ABOUT THIS TASK: Which lines run from the one containing "- はじめに、開発環境にNo" through the end of the entries? Restate them word for word, and only those.

EXTRACTED DATA:
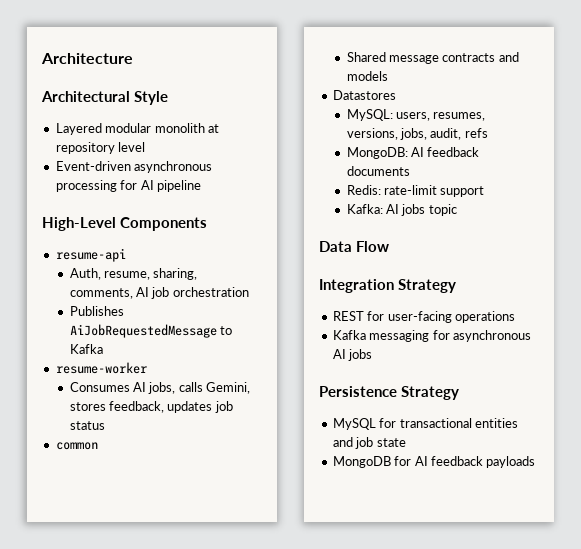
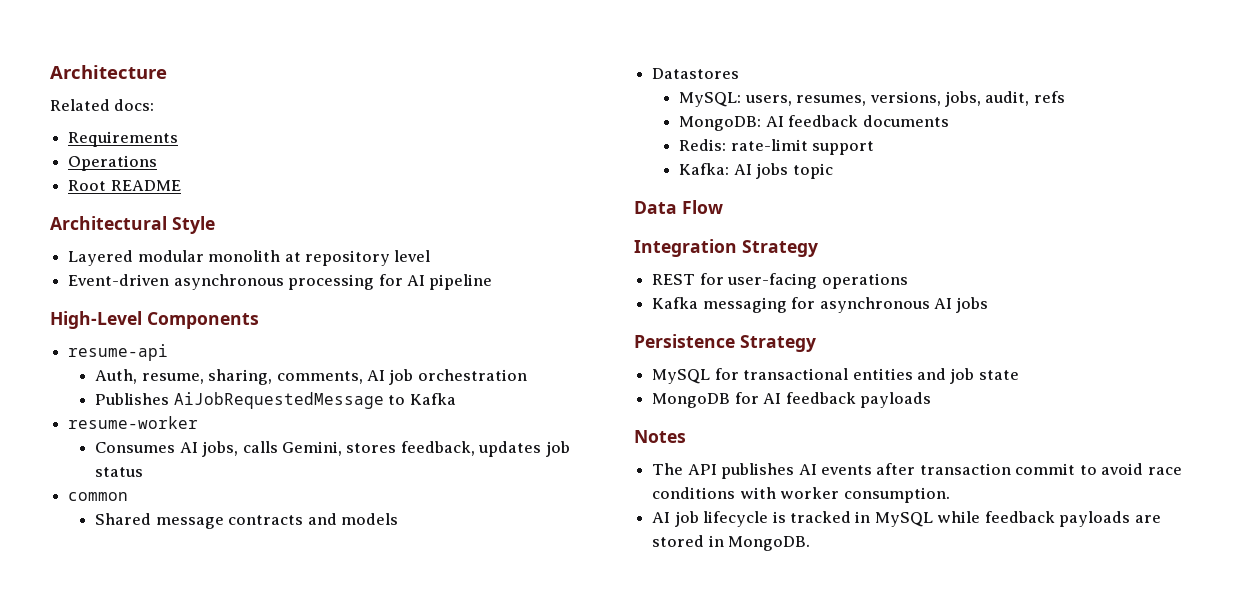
+ Related docs:
+ Requirements
+ Operations
+ Root README
+ Notes
+ The API publishes AI events after transaction commit to avoid race conditions with worker consumption.
+ AI job lifecycle is tracked in MySQL while feedback payloads are stored in MongoDB.

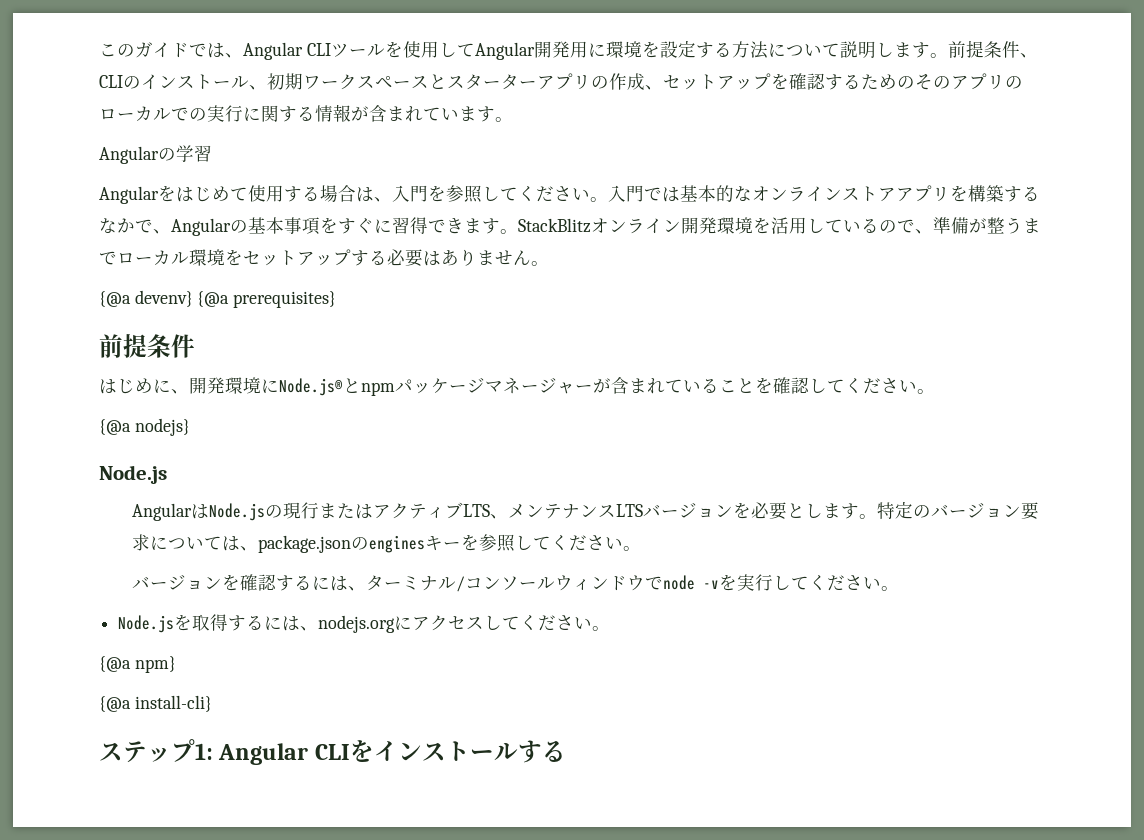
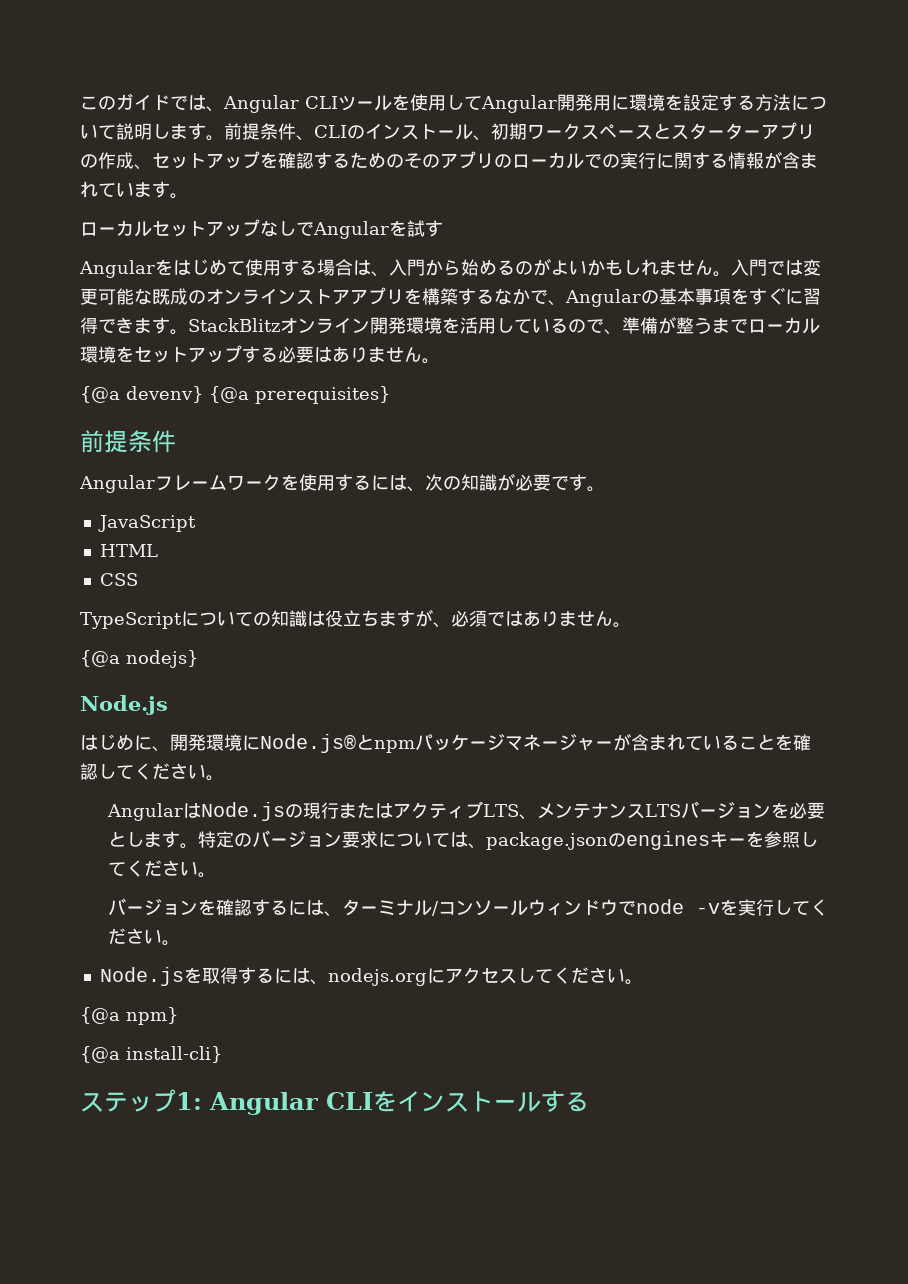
- Angularの学習
+ ローカルセットアップなしでAngularを試す
- Angularをはじめて使用する場合は、入門を参照してください。入門では基本的なオンラインストアアプリを構築するなかで、Angularの基本事項をすぐに習得できます。
+ Angularをはじめて使用する場合は、入門から始めるのがよいかもしれません。入門では変更可能な既成のオンラインストアアプリを構築するなかで、Angularの基本事項をすぐに習得できます。
+ Angularフレームワークを使用するには、次の知識が必要です。
+ JavaScript
+ HTML
+ CSS
+ TypeScriptについての知識は役立ちますが、必須ではありません。
+ {@a nodejs}
+ Node.js
- {@a nodejs}
- Node.js

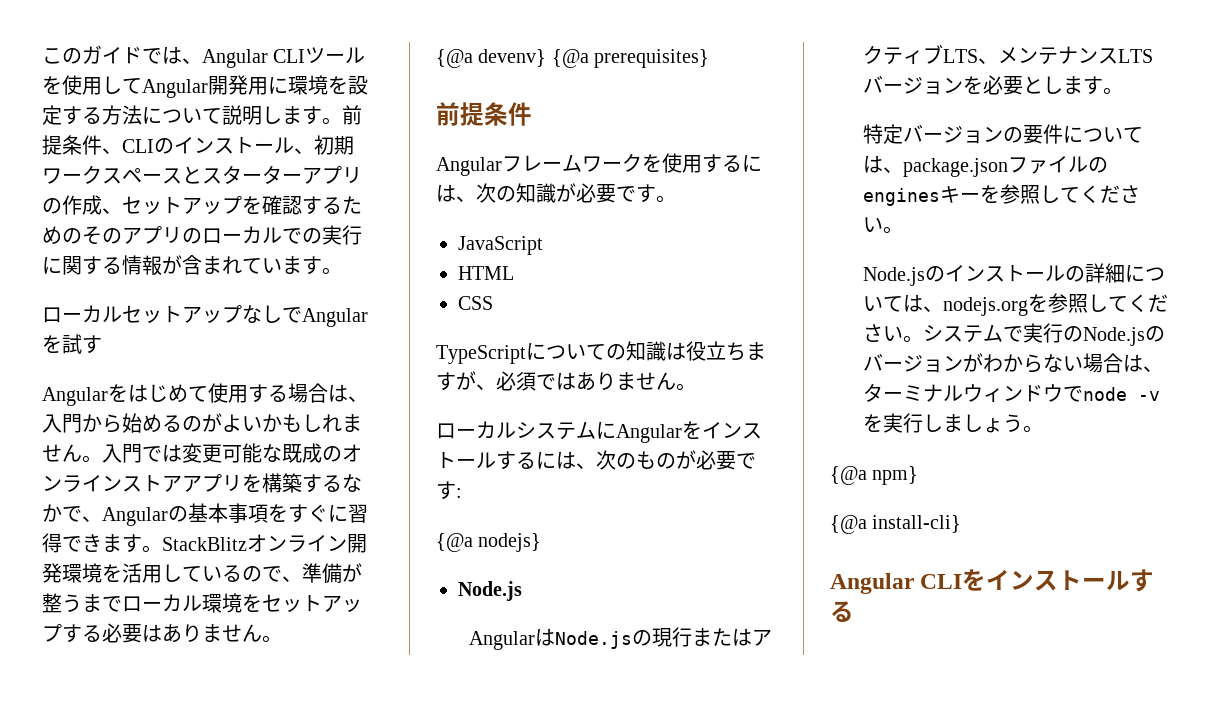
+ ローカルシステムにAngularをインストールするには、次のものが必要です:
  {@a nodejs}
  Node.js
- はじめに、開発環境にNode.js®とnpmパッケージマネージャーが含まれていることを確認してください。
- AngularはNode.jsの現行またはアクティブLTS、メンテナンスLTSバージョンを必要とします。特定のバージョン要求については、package.jsonのenginesキーを参照してください。
+ AngularはNode.jsの現行またはアクティブLTS、メンテナンスLTSバージョンを必要とします。
+ 特定バージョンの要件については、package.jsonファイルのenginesキーを参照してください。
- バージョンを確認するには、ターミナル/コンソールウィンドウでnode -vを実行してください。
- Node.jsを取得するには、nodejs.orgにアクセスしてください。
+ Node.jsのインストールの詳細については、nodejs.orgを参照してください。システムで実行のNode.jsのバージョンがわからない場合は、ターミナルウィンドウでnode -vを実行しましょう。
- ステップ1: Angular CLIをインストールする
+ Angular CLIをインストールする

WRITTEN SOLUTION:
- はじめに、開発環境にNode.js®とnpmパッケージマネージャーが含まれていることを確認してください。
- AngularはNode.jsの現行またはアクティブLTS、メンテナンスLTSバージョンを必要とします。特定のバージョン要求については、package.jsonのenginesキーを参照してください。
+ AngularはNode.jsの現行またはアクティブLTS、メンテナンスLTSバージョンを必要とします。
+ 特定バージョンの要件については、package.jsonファイルのenginesキーを参照してください。
- バージョンを確認するには、ターミナル/コンソールウィンドウでnode -vを実行してください。
- Node.jsを取得するには、nodejs.orgにアクセスしてください。
+ Node.jsのインストールの詳細については、nodejs.orgを参照してください。システムで実行のNode.jsのバージョンがわからない場合は、ターミナルウィンドウでnode -vを実行しましょう。
- ステップ1: Angular CLIをインストールする
+ Angular CLIをインストールする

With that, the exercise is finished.